### Exercise instructions:
Every line of the entries that holds the word "none" is to be copied.

### Record set:
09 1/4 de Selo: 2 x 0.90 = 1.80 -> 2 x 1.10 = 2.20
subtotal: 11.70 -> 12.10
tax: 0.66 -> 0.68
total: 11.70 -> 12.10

* * *

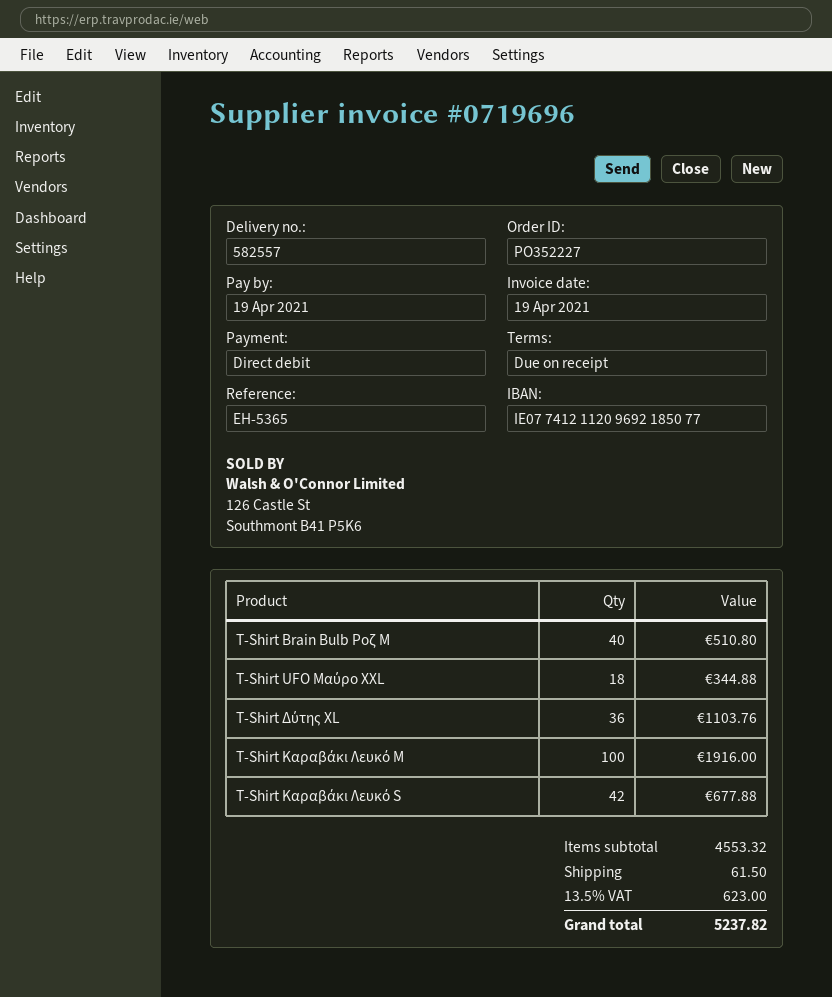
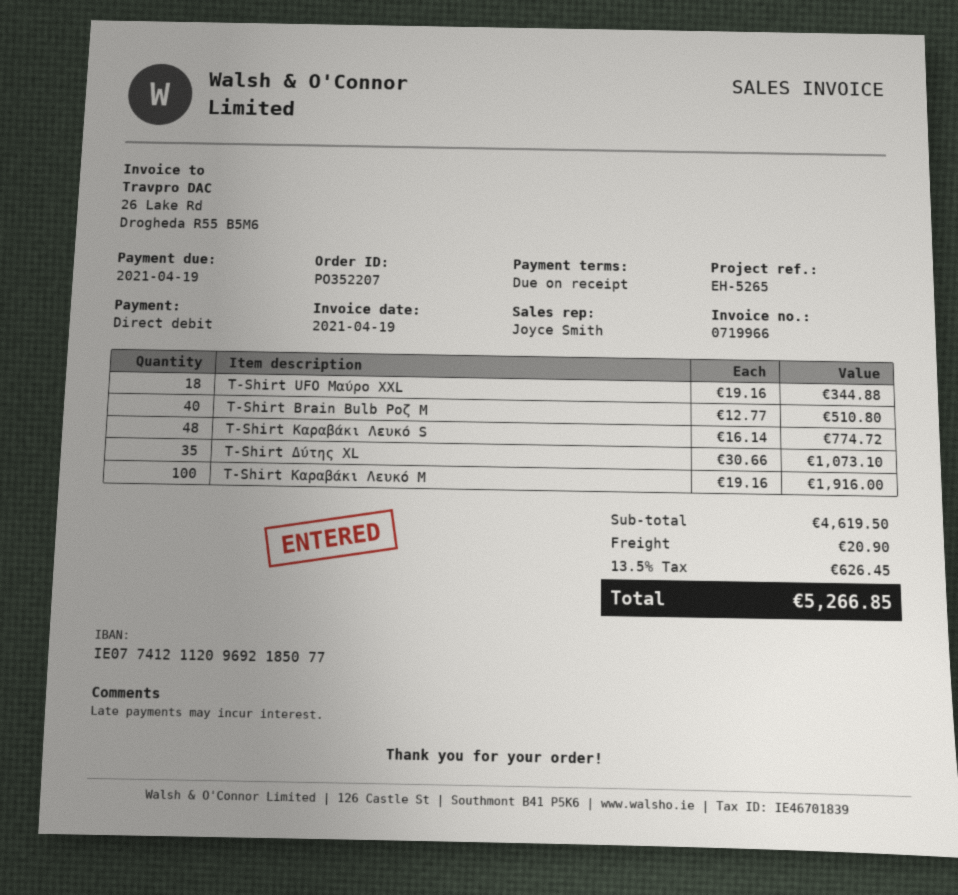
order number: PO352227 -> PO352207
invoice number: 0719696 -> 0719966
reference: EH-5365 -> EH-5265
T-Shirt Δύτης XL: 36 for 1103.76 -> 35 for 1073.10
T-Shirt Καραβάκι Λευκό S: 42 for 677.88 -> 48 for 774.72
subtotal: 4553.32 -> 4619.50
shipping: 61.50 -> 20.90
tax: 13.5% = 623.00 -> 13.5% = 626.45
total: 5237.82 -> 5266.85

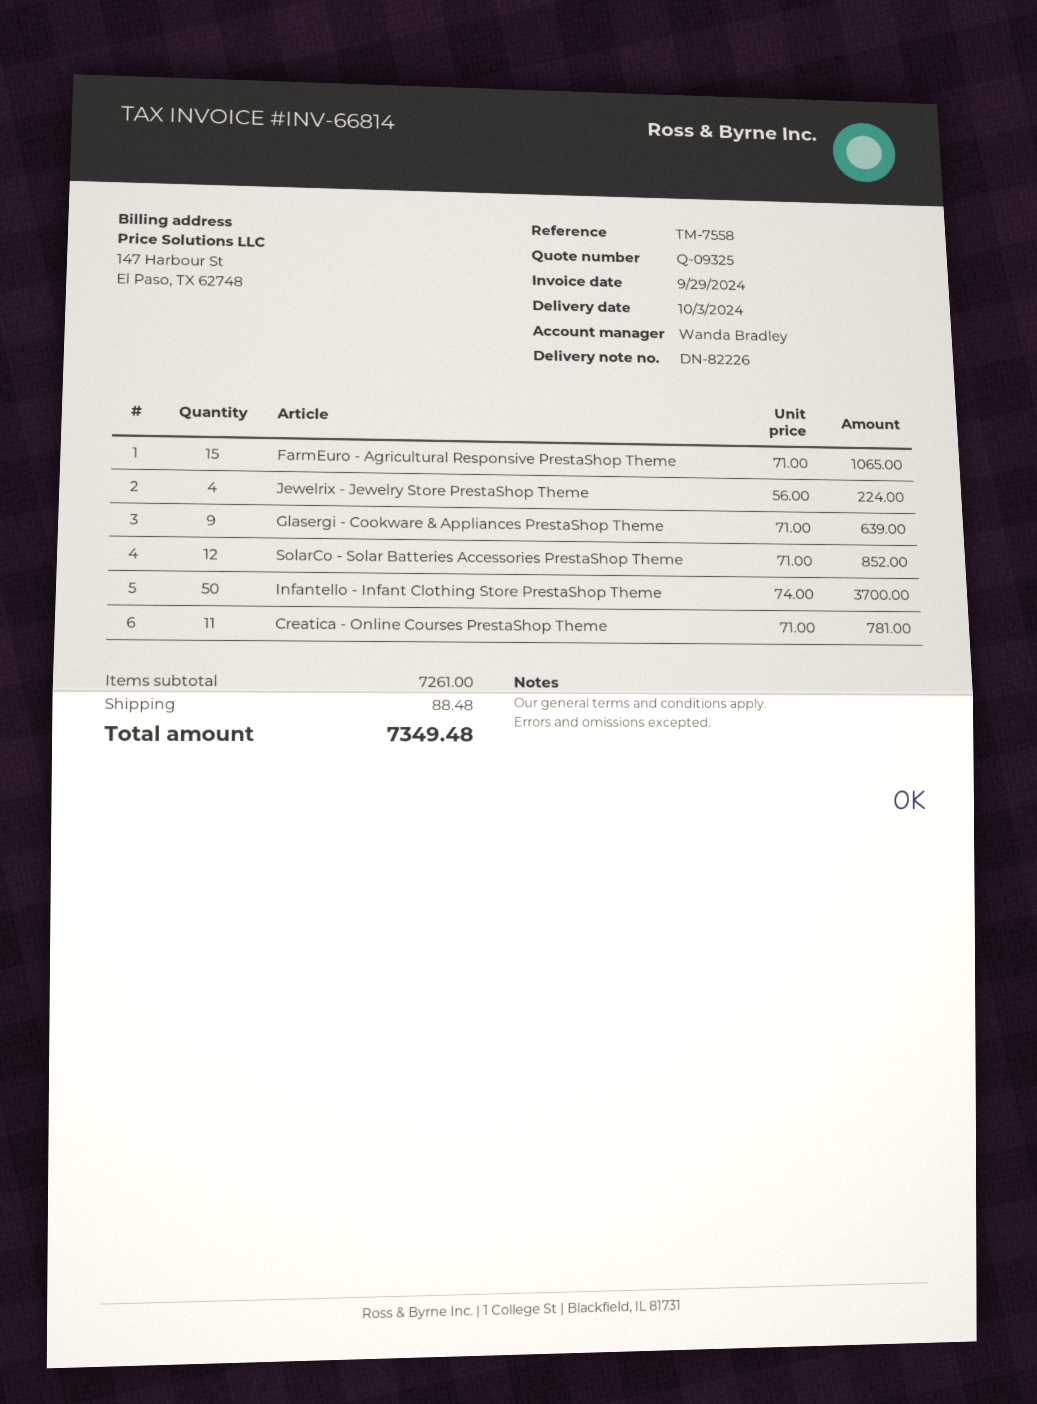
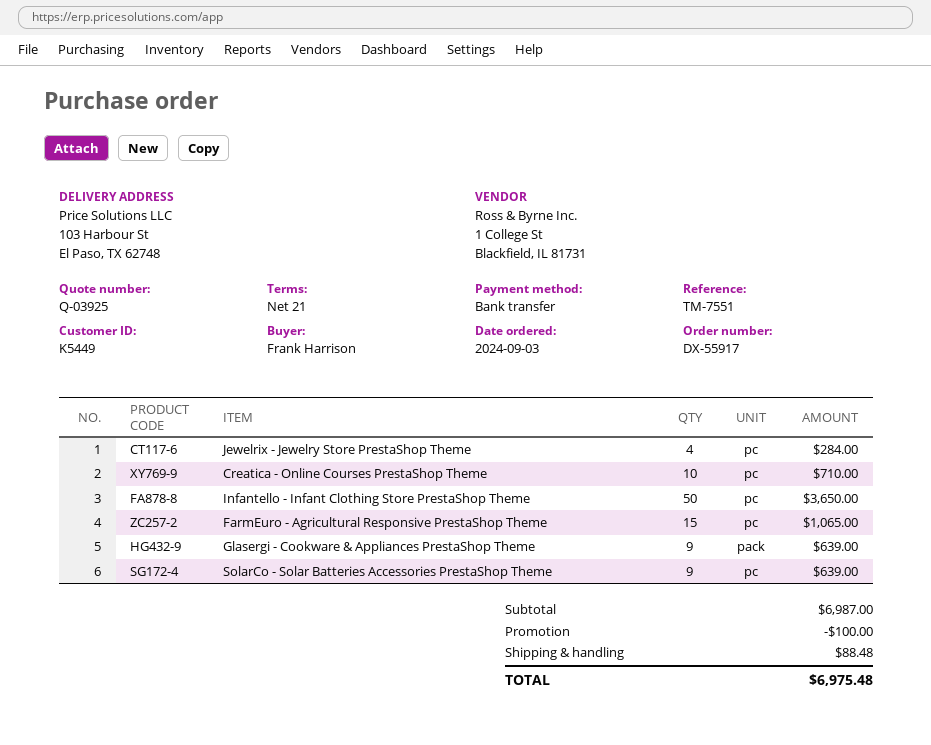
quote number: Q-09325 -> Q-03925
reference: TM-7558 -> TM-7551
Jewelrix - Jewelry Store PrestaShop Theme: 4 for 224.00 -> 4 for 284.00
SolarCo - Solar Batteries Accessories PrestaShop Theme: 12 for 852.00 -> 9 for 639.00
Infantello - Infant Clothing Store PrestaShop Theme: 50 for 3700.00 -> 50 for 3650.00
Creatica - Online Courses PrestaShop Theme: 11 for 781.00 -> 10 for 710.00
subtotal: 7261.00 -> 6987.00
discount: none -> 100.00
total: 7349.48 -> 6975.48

...

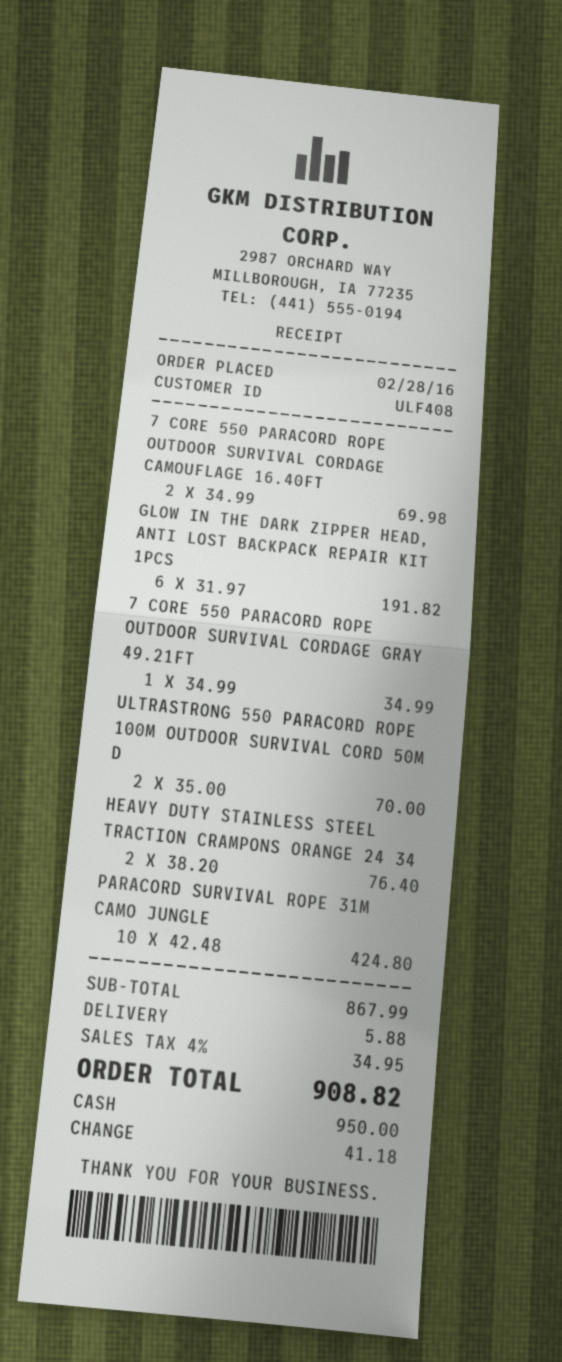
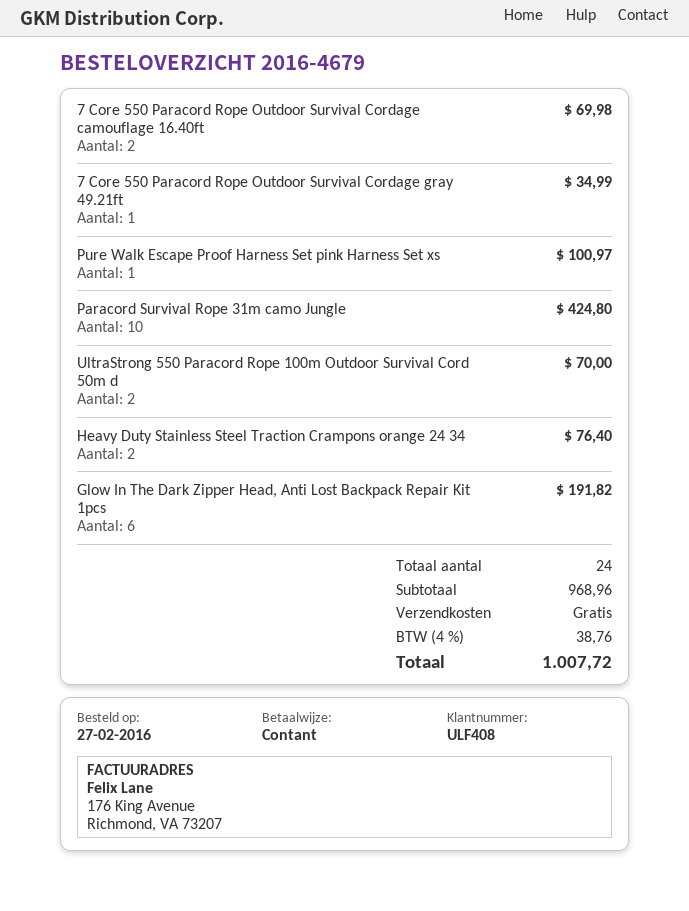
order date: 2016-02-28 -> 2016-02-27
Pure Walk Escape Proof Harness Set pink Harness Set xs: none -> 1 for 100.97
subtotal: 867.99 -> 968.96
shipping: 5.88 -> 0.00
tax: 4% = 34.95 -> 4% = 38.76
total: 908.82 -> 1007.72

### Solution to this task:
discount: none -> 100.00
Pure Walk Escape Proof Harness Set pink Harness Set xs: none -> 1 for 100.97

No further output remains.